*** Opening of Provided records ***

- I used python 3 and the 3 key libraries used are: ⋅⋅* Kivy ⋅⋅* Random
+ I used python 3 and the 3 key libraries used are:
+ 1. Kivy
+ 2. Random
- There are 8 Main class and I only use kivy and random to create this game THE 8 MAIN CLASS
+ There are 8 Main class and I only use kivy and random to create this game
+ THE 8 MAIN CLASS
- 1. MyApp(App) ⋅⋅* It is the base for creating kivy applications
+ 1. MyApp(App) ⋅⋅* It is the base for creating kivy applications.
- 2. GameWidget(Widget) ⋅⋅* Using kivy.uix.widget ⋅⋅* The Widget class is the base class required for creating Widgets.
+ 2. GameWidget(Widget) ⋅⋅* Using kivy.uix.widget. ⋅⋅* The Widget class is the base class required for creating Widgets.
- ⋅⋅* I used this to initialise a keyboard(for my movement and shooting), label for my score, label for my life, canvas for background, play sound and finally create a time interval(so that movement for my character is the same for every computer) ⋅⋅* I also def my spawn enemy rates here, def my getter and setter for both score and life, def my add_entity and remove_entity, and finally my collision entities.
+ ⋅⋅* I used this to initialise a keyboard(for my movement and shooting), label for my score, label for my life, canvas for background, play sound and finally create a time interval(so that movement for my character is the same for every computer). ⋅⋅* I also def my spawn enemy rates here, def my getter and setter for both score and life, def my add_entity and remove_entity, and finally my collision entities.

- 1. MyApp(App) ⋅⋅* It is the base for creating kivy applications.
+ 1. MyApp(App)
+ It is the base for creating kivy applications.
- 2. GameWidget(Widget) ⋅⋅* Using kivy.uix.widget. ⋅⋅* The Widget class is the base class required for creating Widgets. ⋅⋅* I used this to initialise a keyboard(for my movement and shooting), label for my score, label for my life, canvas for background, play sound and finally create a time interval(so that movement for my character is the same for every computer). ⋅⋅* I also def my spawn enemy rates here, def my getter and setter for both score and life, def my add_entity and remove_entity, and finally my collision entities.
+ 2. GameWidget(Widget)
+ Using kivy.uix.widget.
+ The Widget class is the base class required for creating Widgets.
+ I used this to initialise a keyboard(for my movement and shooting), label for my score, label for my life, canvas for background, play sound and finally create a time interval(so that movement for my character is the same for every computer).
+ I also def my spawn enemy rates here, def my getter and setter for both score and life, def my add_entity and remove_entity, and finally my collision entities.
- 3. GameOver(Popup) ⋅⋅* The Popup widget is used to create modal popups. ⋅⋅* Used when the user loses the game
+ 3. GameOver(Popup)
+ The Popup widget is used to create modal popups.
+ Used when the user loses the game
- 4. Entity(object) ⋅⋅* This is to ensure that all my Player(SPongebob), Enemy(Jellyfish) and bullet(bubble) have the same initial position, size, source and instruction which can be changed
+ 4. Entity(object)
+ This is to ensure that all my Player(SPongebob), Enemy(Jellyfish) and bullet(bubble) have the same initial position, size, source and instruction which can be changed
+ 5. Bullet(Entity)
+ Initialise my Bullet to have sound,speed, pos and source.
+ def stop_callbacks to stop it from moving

*** Close of Provided records ***
*** Opening of Provided records ***

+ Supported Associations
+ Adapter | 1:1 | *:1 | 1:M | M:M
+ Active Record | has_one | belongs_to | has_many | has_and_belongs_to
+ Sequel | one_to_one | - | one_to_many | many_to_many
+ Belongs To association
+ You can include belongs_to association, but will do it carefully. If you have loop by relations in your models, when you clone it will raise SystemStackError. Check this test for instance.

*** Close of Provided records ***
*** Opening of Provided records ***

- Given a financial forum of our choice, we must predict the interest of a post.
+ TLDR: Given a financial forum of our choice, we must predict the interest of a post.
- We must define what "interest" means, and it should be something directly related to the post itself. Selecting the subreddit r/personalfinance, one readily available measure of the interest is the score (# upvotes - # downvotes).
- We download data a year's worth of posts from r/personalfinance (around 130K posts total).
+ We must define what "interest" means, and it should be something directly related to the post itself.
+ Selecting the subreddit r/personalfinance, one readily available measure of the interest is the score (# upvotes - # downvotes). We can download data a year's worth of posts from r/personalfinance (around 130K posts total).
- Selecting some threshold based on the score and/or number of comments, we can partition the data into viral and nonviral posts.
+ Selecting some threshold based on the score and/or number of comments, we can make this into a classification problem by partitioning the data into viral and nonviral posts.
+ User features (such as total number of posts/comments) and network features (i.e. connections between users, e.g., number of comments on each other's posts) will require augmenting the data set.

*** Close of Provided records ***

## Task to complete
Select all lines with the word "threshold" from the entries above.

## Result of the task
- Selecting some threshold based on the score and/or number of comments, we can partition the data into viral and nonviral posts.
+ Selecting some threshold based on the score and/or number of comments, we can make this into a classification problem by partitioning the data into viral and nonviral posts.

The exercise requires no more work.